Why you should care
Because we’ve had enough macho chef memoirs already.
This past year, we’ve moved on from the stories of the alpha-male chefs who run the fine dining business by cursing, drinking and bullying. Thankfully, there’s an exciting new wave of memoirs and fiction penned by women who are chefs and front-of-house staff at high-end restaurants.
“We’ve certainly seen the rise of the female chef, but they’re still struggling with the stigma of having a strength position and being able to run and lead,” says Stef Ferrari, editor of Life & Thyme, a magazine that documents restaurant culture around the world. Books like Gabrielle Hamilton’s Blood, Bones and Butter were important, she adds, because they let the reader see what creating a successful restaurant is about, and other female chefs have followed Hamilton’s lead. Whether you’re curious about what it takes to create a restaurant empire as a woman, how to deal with pushy customers as a female sommelier or navigating post-shift waitstaff drinking politics, these fearless women have got you covered.
Exploring life on the other side of the swinging doors, Sweetbitter has “cracked the genre open” for books about front-of-house jobs, according to Amanda Dell, co-director of the Food Book Fair and co-host of the podcast Recommended Reading with Food Book Fair. Stephanie Danler, who has waited tables at Union Square Cafe and Buvette in New York City, drew on her experiences to create a lyrical coming-of-age novel — a story of a young woman who moves to New York City to do something. What that something is she has no idea, but a back-waiting job at a fictionalized version of Union Square Cafe forces her to learn how to taste good food and wine while she figures it out. The development of sensual appreciation turns into the ability to see things for what they are, rather than what the protagonist wants them to be — a changing force in both her love life and career.

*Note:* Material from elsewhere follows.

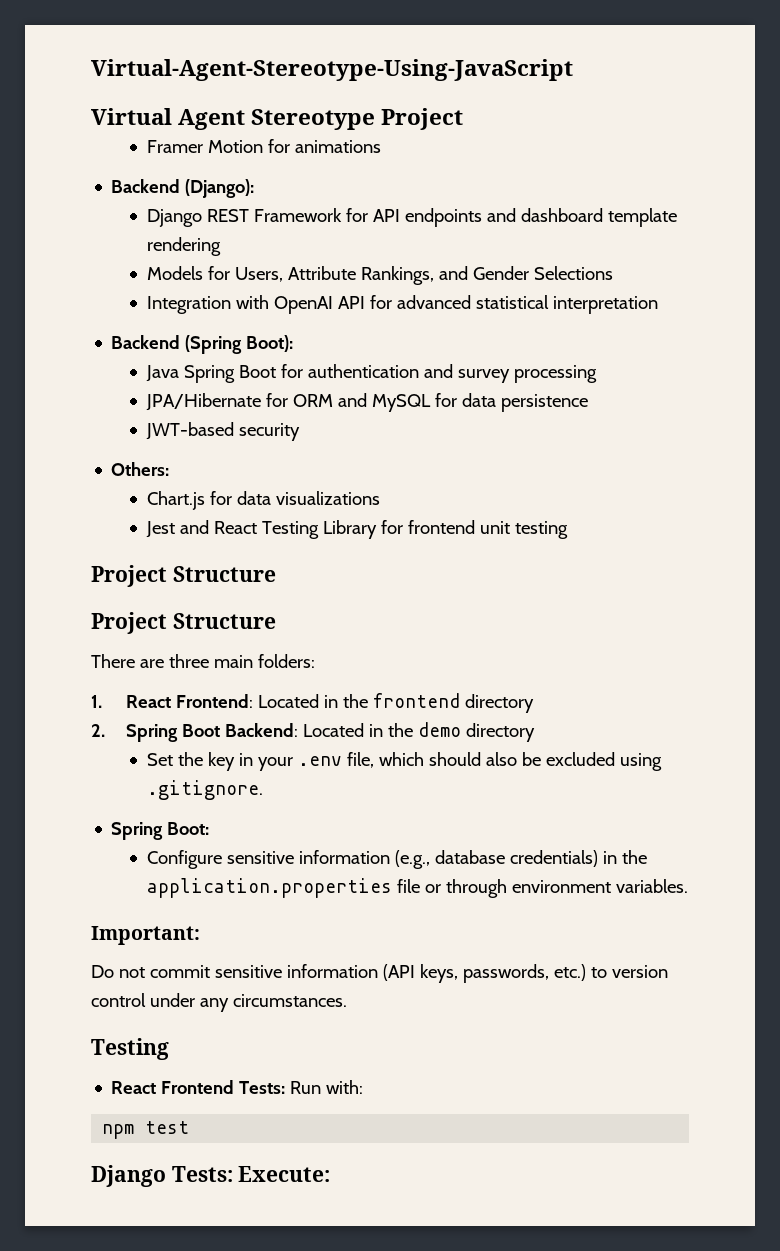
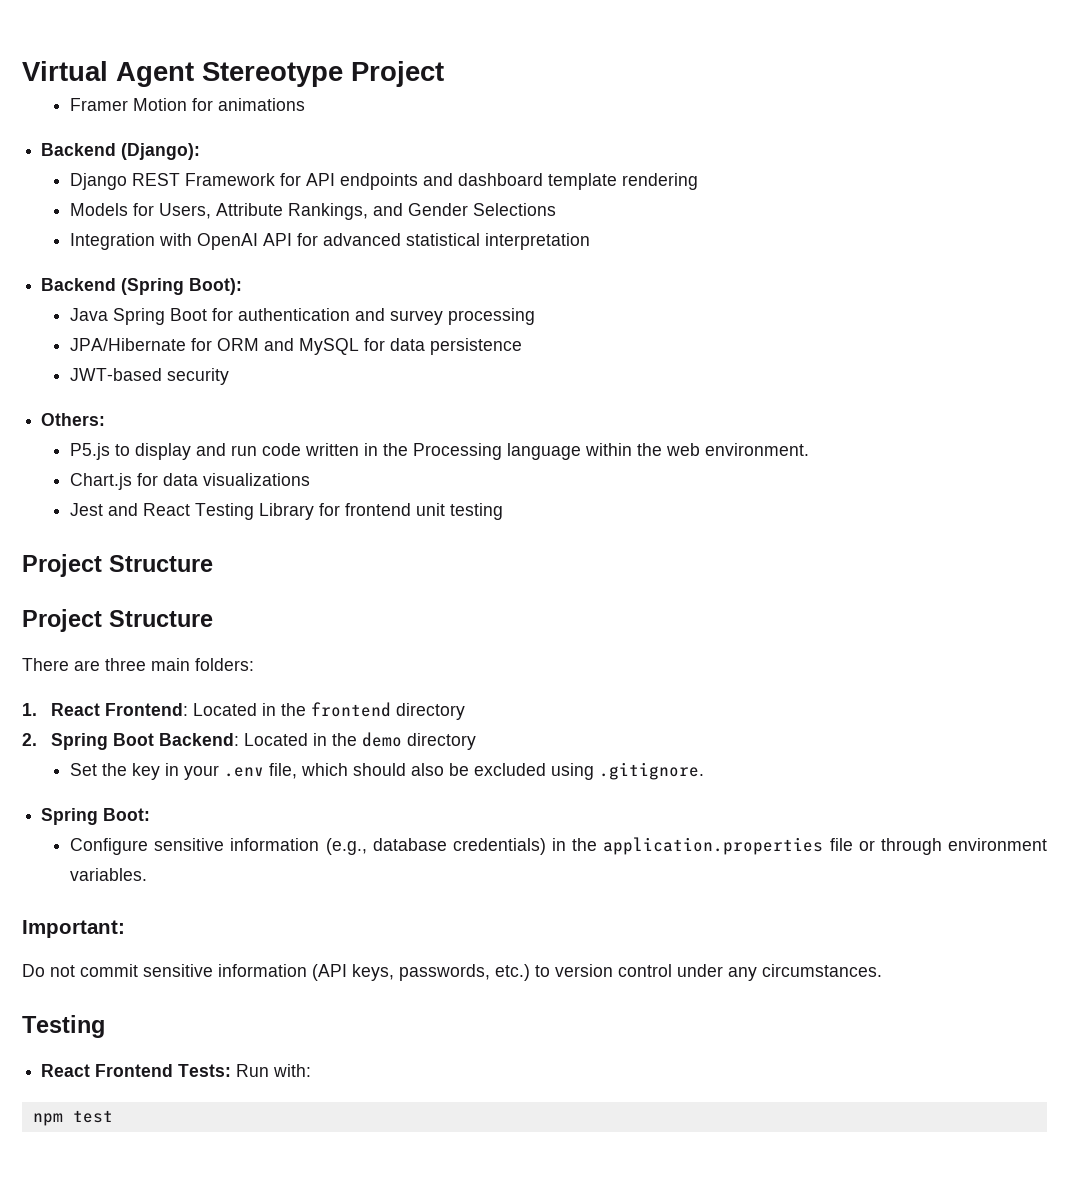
- Virtual-Agent-Stereotype-Using-JavaScript
+ P5.js to display and run code written in the Processing language within the web environment.
- Django Tests: Execute:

You’ll want to recount her wacky wine-festival adventures at dinner and ask your friends how many smells they can identify in a glass.
Like Sweetbitter, Cork Dork explores learning how to trust and refine your senses. One day former tech journalist Bianca Bosker realized that she had been mindlessly consuming wine for years, which prompted her to question whether she was fully living her life. This led her to attempt to join the rarefied world of sommeliers — the first clue that among all the quirky personalities you’ll encounter in the book, Bosker is the quirkiest. Her journalistic instincts, which give the story heft, pull at threads of the question “Is wine tasting actually bunk?” And her enthusiasm for answers is infectious: You’ll want to recount her wacky wine-festival and sommelier-competition adventures at dinner and ask your friends how many smells they can identify in a glass.
Though Amy Thielen’s book is part kitchen memoir, it’s no Kitchen Confidential. A large chunk is set in the kitchens of David Bouley and Daniel Boulud, but there are few juicy tidbits, and Thielen’s life, at least as presented in the book, is definitely not fueled by sex and drugs. It’s actually kind of wholesome — Midwestern wholesome — and that’s the point. At times Give a Girl a Knife, which recounts Thielen’s training as a chef in New York City and her growing up in rural Michigan, lacks an interior narrative arc. However, it’s fascinating to learn how Thielen’s love of Midwestern home cooking translated, and didn’t translate, to the fine dining world.
In this memoir, you don’t learn exactly what makes Barbara Lynch tick, but her story of how she built a restaurant empire without any formal training as a chef is compelling simply because of just how much she has accomplished through sheer grit. Before she opens her first restaurant, she fibs her way into a chef job on a cruise ship, and creates an Italian wedding feast for a friend in Italy, with only one trip to the country under her belt. The Italian wedding chapter is one of the best — you feel the pressure Lynch was under. Lynch and Hamilton “can and should write their memoirs,” says Dell. “They have the accomplishments behind them to back it up.”